National Economic Council Director Gary Cohn (l) and U.S. Secretary of the Treasury Steven Mnuchin take questions on tax cuts and reform during a briefing at the White House, April 26, in Washington, D.C. (Brendan Smialowski/AFP/Getty Images)

In late April, President Trump announced an outline of his tax plan. It was a short document, however, it contained a general framework of his vision. Ketu Desai presents a review of recent market activity, an overview of the proposed plan, and its impact on markets and various asset classes.

In recent weeks, the bond market and the equity market have been telling different stories.

The bond market has expressed caution as Treasury yields have come in, while equity markets continue to be in rally mode.

Among the key disputes between the two asset classes is the ability for the President to implement pro-growth policies, chief among them is the tax reform.

President Trump unveiled an outline of his tax plan in late April.  One of the clear goals is to improve economic growth.

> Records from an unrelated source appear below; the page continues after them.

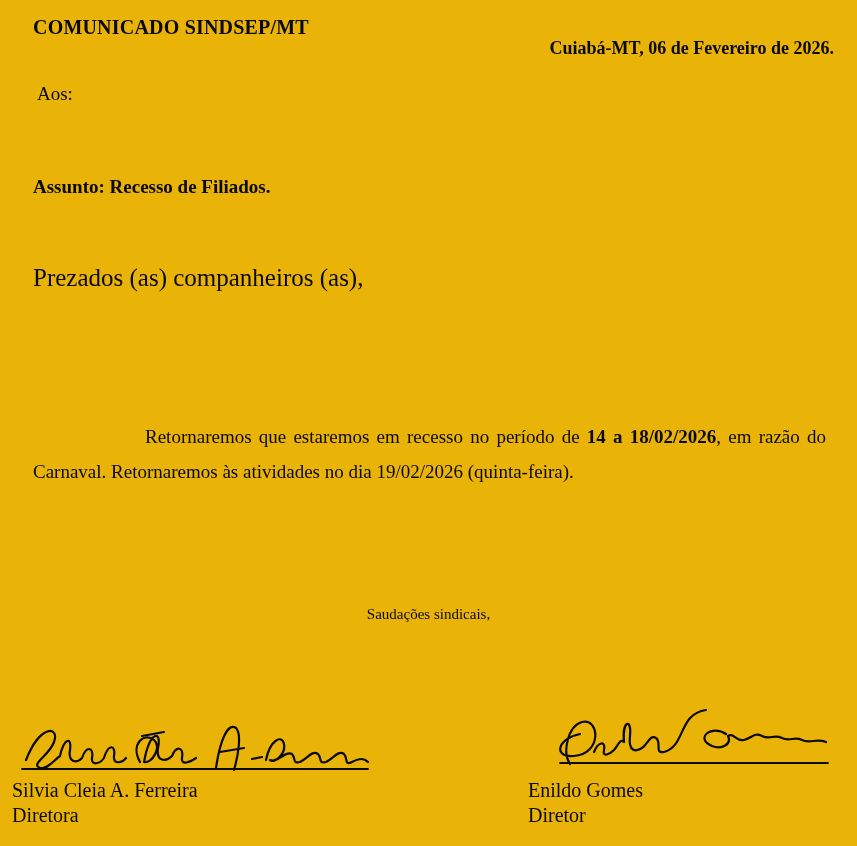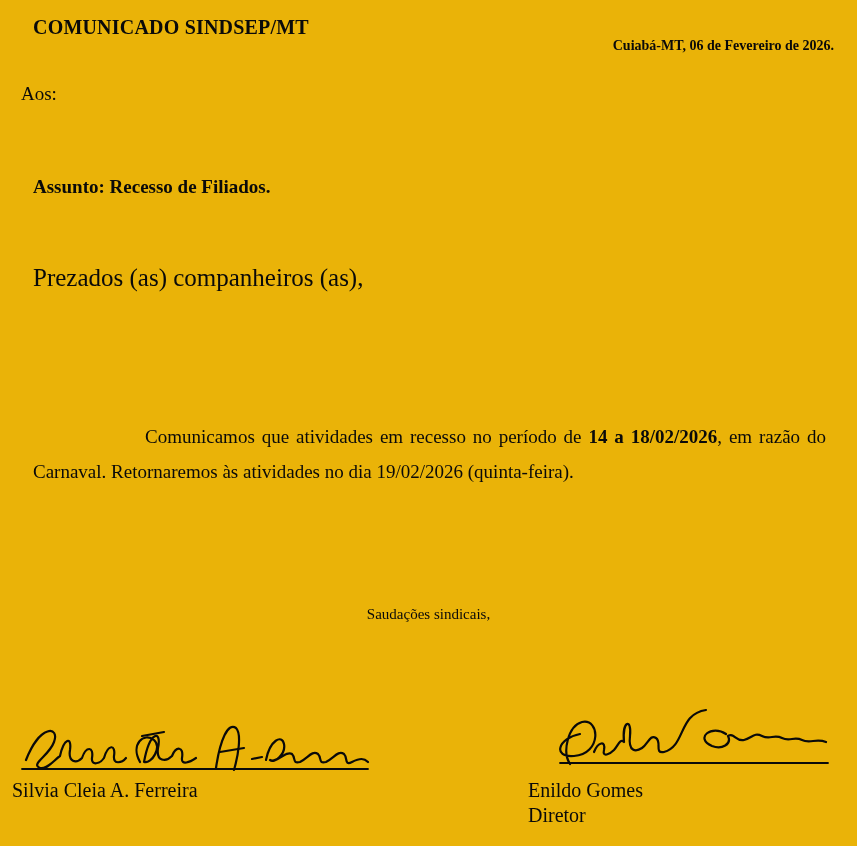--- a/index.html
+++ b/index.html
@@ -23,7 +23,7 @@
   }
   .date-line {
     right: 23px; top: 38px;
-    font-size: 14px; font-weight: bold;
+    font-size: 18px; font-weight: bold;
   }
   .recipient-block {
     left: 21px; top: 82px;

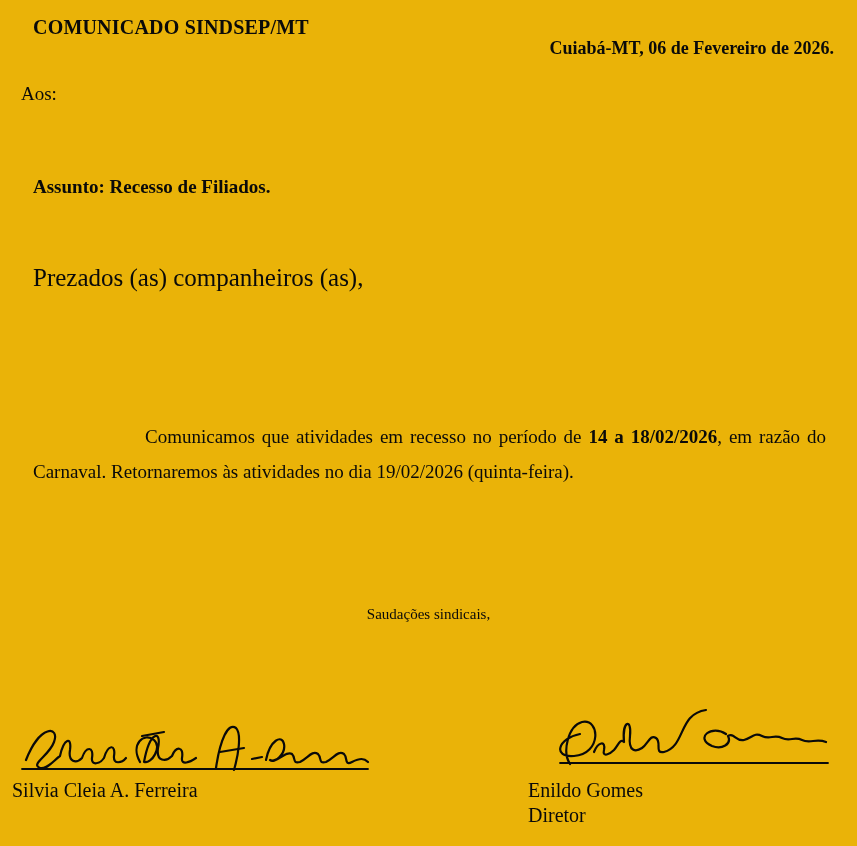--- a/index.html
+++ b/index.html
@@ -26,7 +26,7 @@
     font-size: 18px; font-weight: bold;
   }
   .recipient-block {
-    left: 21px; top: 82px;
+    left: 37px; top: 82px;
     font-size: 19px; line-height: 23px;
   }
   .subject-line {

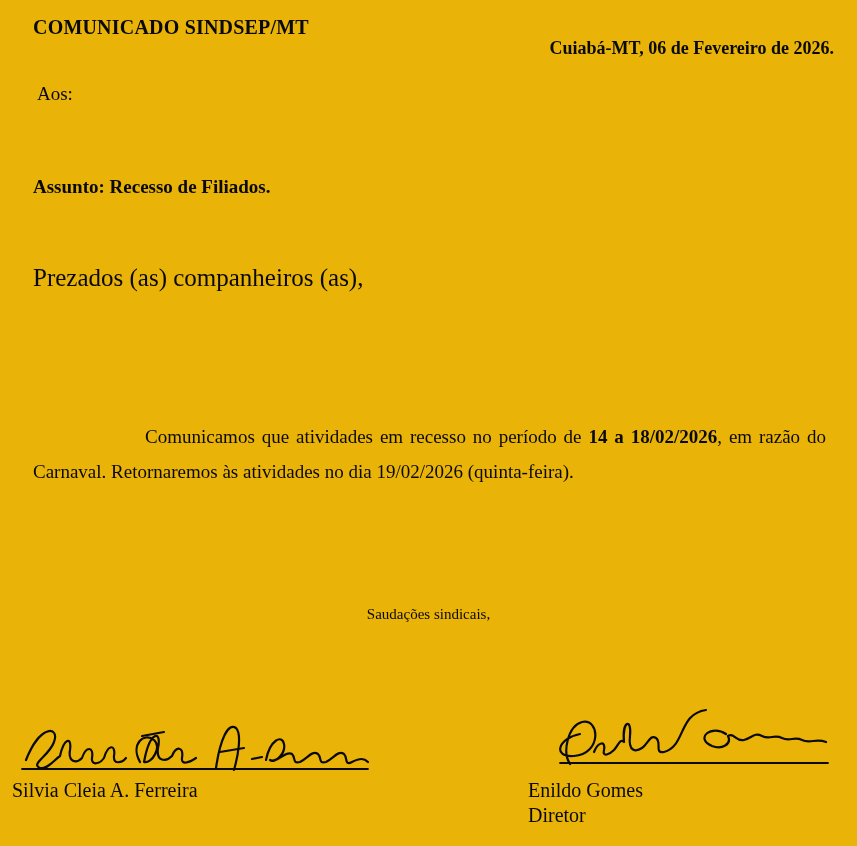--- a/index.html
+++ b/index.html
@@ -77,7 +77,7 @@
 
   <div class="abs salutation">Prezados (as) companheiros (as),</div>
 
-  <p class="abs body-paragraph"><span>Comunicamos que atividades em recesso no período de </span><span class="bold">14 a 18/02/2026</span><span>, em razão do Carnaval. Retornaremos às atividades no dia 19/02/2026 (quinta-feira).</span></p>
+  <p class="abs body-paragraph"><span>Retornaremos que estaremos em recesso no período de </span><span class="bold">14 a 18/02/2026</span><span>, em razão do Carnaval. Retornaremos às atividades no dia 19/02/2026 (quinta-feira).</span></p>
 
   <div class="abs closing">Saudações sindicais,</div>
 

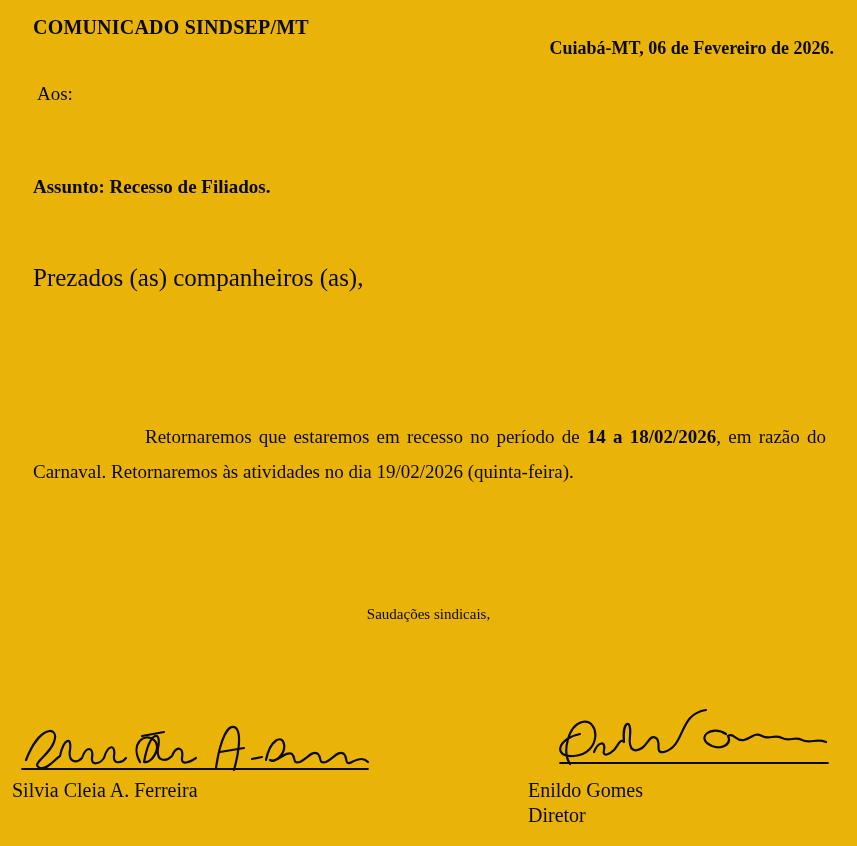--- a/index.html
+++ b/index.html
@@ -101,6 +101,7 @@
       <path class="ink" stroke-width="1.8" d="M10,51 L356,51"></path>
     </svg>
     <div class="sig-name">Silvia Cleia A. Ferreira</div>
+    <div class="sig-title">Diretora</div>
   </div>
 
   <div class="abs signature-block right">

The Treasury Secretary has stated in numerous interviews that the goal is 3% or higher economic growth. This is would be a significant improvement, considering we have been stuck around 2% in recent years.  While a 1% growth rate increase may not sound like much, however, when you consider the U.S. economy is approximately $19 trillion, a 1% increase is a significant amount of extra dollar growth that is created. The idea is to make business more competitive in the United States, which will foster investment and growth.  At the same time, allow Americans to keep more of their earnings, to spend, which also fosters growth.

In summary, the tax plan cuts the corporate tax rate from 35% to 15%.  It further cuts the top pass-through rate from 39.6% to 15%.  Both of these are aimed at business, both large and small.  The plan also lowers taxation on profits earned by companies overseas, and incentivizes them to bring profits back to the U.S. This is critical for large companies such as Apple, General Electric, and Microsoft that have billions abroad. These companies can bring this cash back and reinvest in the U.S. or simply return the capital to shareholders.

On the personal side, the idea is simplification. Trump’s proposal would reduce the current seven tax brackets to three with rates of 10 percent, 25 percent and 35 percent.  He also plans to reduce the amount of itemized deductions and increase the standard deduction.

Let’s assume, all else equal, the tax reform has its desired impact in increased economic growth.  What is the impact on various asset classes?  The impact on equities would largely be positive.  Higher economic growth generally means a better revenue opportunity.  Further a lower tax rate generally means higher earnings per share. Earnings per share are an important driver for equity returns.  The policy could have north of a 10% increase in S&P earnings per share.

For the bond market, it will depend on the type of security.  For a Treasury bond, this could be negative. Theoretically, higher economic growth, would lead to higher inflation. Higher inflation, would mean higher interest rates. For bonds, price and yield (or interest rates) move inversely. Perhaps a simpler way to think about it is if there is inflation, each fixed payment a bond makes is worth less, because it has less purchasing power. However, for other types of bonds such as inflation-protected or floating rate bonds, this type of environment might not be so bad, and you will actually be able to make money on.

Gold could see an increase in demand due to higher inflation, as gold historically has been an inflation hedge. However, gold will ultimately move inversely with real interest rates. Real interest rates are the interest rate, after you factor in inflation. Thus, the movement in gold will depend on the magnitude of inflation we get from the policy, and the movement it creates in interest rates. That said, gold would certainly provide a level of protection in this environment.

What are the risks? The first is purely political, does the plan go through, and what version.  If the plan does go through, it does risk over-heating our economy.  We are in the eighth year of our economic recovery, the unemployment rate is low, such a policy might create more inflation than desired.  Perhaps the risk that will be most discussed is the what it will do the Federal deficit.  While many in the administration say that economic growth will pay for the plan, many outsiders remain skeptical.  If the plan doesn’t pay for itself, it risks increasing the $559 billion deficit, and the $14.8 trillion of debt outstanding. Severe increases to either or both, hampers long term growth for the country.

We will find out the specifics over the coming months!